E così ci ricordiamo anche di tutta la sofferenza e rabbia che avete generato. Come anche quando avete attaccato coloro che vi confrontavano. Non dimenticheremo mai tutte le persone picchiate dalle vostre guardie, che vivono rinchiuse nel carcere o muoiono per aver scelto il sentiero dello scontro. Ed è in loro nome che queste azioni sono state realizzate.

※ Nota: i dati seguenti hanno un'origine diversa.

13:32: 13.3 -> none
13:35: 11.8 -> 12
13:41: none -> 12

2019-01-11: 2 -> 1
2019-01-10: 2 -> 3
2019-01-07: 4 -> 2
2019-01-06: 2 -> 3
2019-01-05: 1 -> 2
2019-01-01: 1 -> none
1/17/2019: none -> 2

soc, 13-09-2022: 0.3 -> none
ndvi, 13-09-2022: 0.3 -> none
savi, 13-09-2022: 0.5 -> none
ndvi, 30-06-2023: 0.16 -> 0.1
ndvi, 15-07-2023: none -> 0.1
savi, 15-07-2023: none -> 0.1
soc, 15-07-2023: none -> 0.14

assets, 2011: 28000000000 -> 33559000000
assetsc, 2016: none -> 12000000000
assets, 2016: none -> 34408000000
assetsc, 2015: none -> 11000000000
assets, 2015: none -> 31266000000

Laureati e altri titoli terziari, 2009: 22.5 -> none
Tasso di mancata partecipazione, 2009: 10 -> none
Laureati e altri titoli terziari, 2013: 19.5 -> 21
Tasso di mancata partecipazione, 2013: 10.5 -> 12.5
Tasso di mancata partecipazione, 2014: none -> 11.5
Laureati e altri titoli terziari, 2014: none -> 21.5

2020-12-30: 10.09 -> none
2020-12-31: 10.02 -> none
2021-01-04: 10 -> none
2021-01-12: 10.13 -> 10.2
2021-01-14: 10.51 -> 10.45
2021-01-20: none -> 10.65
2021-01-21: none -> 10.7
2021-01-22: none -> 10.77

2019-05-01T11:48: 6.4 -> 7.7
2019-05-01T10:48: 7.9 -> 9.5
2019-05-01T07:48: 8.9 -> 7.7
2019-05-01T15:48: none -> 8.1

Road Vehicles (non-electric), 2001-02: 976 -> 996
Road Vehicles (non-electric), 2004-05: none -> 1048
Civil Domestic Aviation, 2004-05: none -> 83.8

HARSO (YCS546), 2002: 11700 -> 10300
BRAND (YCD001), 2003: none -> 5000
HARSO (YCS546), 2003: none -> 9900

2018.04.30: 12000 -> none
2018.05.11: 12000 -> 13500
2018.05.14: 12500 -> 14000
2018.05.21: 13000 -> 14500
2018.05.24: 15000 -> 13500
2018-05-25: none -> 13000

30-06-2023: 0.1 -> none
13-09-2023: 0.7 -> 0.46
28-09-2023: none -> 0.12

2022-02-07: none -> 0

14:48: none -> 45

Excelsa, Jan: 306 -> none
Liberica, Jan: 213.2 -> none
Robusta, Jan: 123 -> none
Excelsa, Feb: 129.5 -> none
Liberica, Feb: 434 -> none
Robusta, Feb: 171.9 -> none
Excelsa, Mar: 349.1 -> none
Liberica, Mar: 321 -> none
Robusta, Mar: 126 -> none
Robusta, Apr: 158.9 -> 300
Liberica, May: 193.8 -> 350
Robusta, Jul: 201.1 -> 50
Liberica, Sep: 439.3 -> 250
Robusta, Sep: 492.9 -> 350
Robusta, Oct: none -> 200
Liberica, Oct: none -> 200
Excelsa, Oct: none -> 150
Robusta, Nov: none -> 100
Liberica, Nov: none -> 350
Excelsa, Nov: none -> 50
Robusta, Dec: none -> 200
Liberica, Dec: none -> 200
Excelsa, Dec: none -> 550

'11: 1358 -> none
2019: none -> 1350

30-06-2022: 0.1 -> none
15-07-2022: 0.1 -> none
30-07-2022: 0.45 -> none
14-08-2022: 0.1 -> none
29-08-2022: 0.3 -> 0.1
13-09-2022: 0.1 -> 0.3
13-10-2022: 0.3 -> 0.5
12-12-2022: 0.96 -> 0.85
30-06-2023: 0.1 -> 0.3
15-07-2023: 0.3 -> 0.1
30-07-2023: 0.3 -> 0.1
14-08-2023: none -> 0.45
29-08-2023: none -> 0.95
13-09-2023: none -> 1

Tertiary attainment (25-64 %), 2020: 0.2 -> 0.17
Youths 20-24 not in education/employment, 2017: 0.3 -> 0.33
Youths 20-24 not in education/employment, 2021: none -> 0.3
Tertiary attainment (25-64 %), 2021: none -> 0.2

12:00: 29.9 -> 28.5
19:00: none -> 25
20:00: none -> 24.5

Ed è per questo motivo che nella notte tra il 4 e il 5 ottobre numerosi bancomat di varie banche in differenti punti di Madrid sono stati attaccati con martelli: Lavapiés, Bilbao-Alonso Martínez, Tetuán-Castellana, Carabanchel, Vallekas, Coslada, Barrio del Pilar e La Elipa. Sono stati lasciati adesivi: “A Madrid come ad Amburgo. Che si diffonda la rivolta.”, “Solidarietà attiva con i 338 arrestati e 32 detenuti del vertice G20 ad Amburgo”, e “Morte al Capitalismo e morte alla polizia. Dopo il G20 la lotta continua”.

Perché a centinaia di persone sono state arrestate e imprigionate durante le giornate del vertice, perché 32 sono ancora in carcere, perché meno di un mese c’è stato un’altro attacco di polizia ad Amburgo. Perché vogliamo porre fine al Capitalismo, assieme a sue aziende e banche, ai suoi vertici finanziari, veicoli ufficiali, banchetti, scorte. E a tutto ciò che ci schiavizza e ci distrugge. Ad Amburgo, a Madrid e ovunque.